1. Install the SAS SVC routine, if necessary.

   • If you have already installed the SAS SVC routine for SAS 9.1, do not repeat the step here. If you need to perform the installation, see the installation instructions for SAS under z/OS for details.

   • Because SAS SVC 9.1 is backward compatible, it replaces the SAS SVC routines from previous releases. You can continue using previous releases of Base SAS and SAS/IntrNet or SAS/SHARE with SAS SVC 9.1.

2. Verify the SAS options for the SVC routine.

   • You must verify that the SAS options for the SVC routine accurately reflect the way that the SAS SVC is installed. The SAS option SVC0SVC should be set to the number at which the SAS SVC is installed (for example, 251 or 109). If the SAS SVC is installed at 109 as an ESR SVC, set the SAS option SVC0R15 to the ESR code (for example, 4).

3. Verify installation on all CPUs, as needed.

   • If you have more than one CPU, verify that the SAS SVC routine is installed on the systems that will be running the Application Server at your site.

Using AUTH=HOST on UNIX systems

The AUTH=HOST option requires that the SAS User Authorization utilities (sasauth and sasperm) be configured properly.

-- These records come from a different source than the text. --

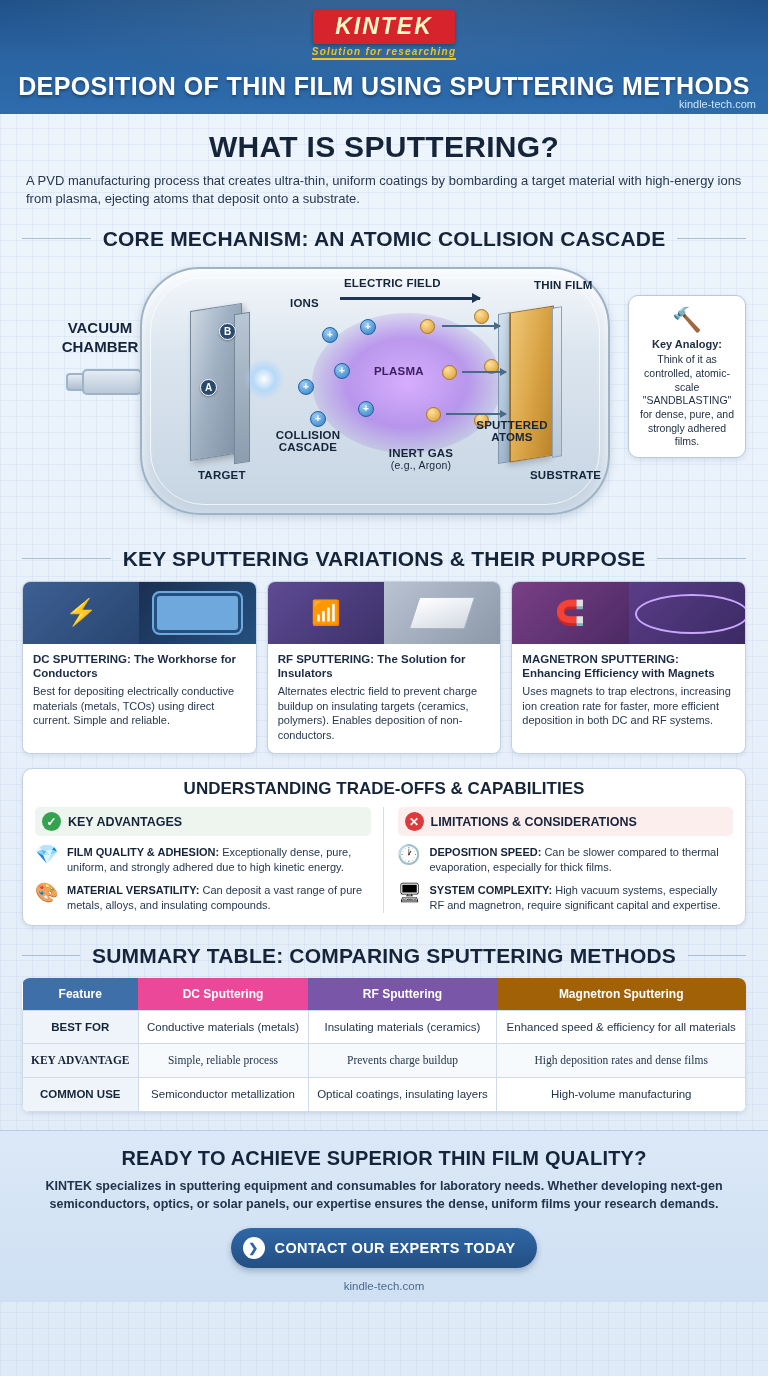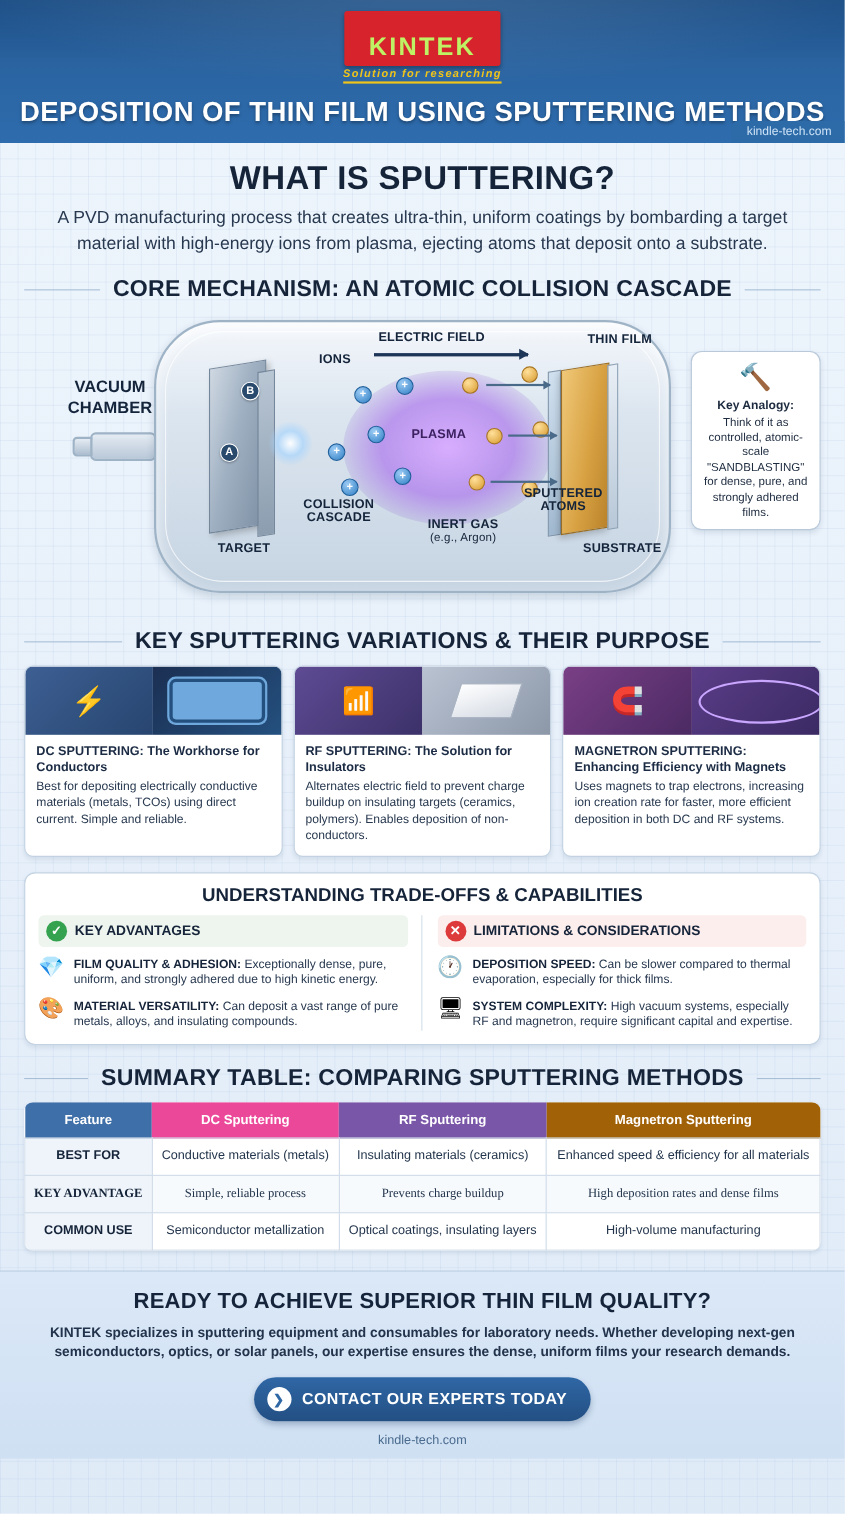--- a/index.html
+++ b/index.html
@@ -44,11 +44,12 @@
   .logo-wrap { display:inline-block; position:relative; z-index:2; }
   .logo-badge {
     background: #d6232c;
-    color: #bef264;
+    color: #fef9c3;
     font-weight: bold;
+    font-style: italic;
     letter-spacing: 2px;
     font-size: 23px;
-    padding: 19px 22px 4px;
+    padding: 3px 22px 4px;
     border-radius: 3px;
     box-shadow: 0 2px 4px rgba(0,0,0,0.3);
     display: inline-block;

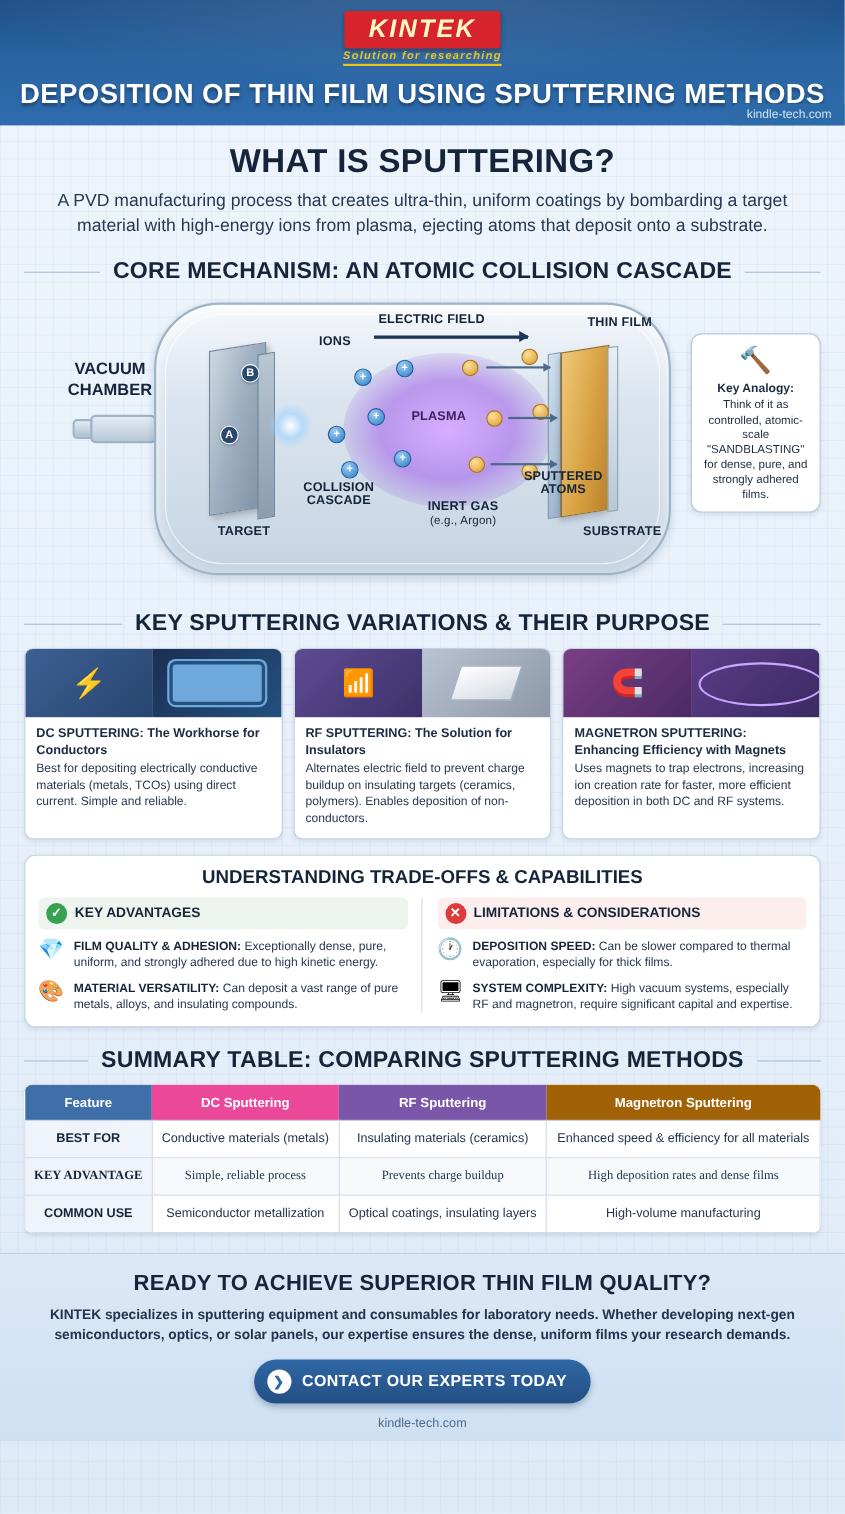--- a/index.html
+++ b/index.html
@@ -99,8 +99,7 @@
     margin-top: 16px;
   }
   .subtitle {
-    text-align: center;
-    font-size: 16px;
+    font-size: 13px;
     line-height: 1.42;
     color: #27384f;
     margin: 8px 26px 0;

See the section on configuring user authorization in the SAS 9.1 post-installation instructions for UNIX for more information on these utilities.

Using AUTH=HOST on Windows systems

The AUTH=HOST option requires special user rights on Windows systems. Review the following requirements carefully before enabling the AUTH=HOST option.

• Any username specified by a client (including the default GUESTUSER) must have Log on as a batch job advanced user right enabled. If this permission is not enabled, the client request is rejected as an invalid login.

• On Windows NT and Windows 2000 only, the account that is running PROC APPSRV must have Act as part of the operating system advanced user right enabled to allow the server to verify login information. Note that all client requests are rejected as invalid if the server account does not have this permission.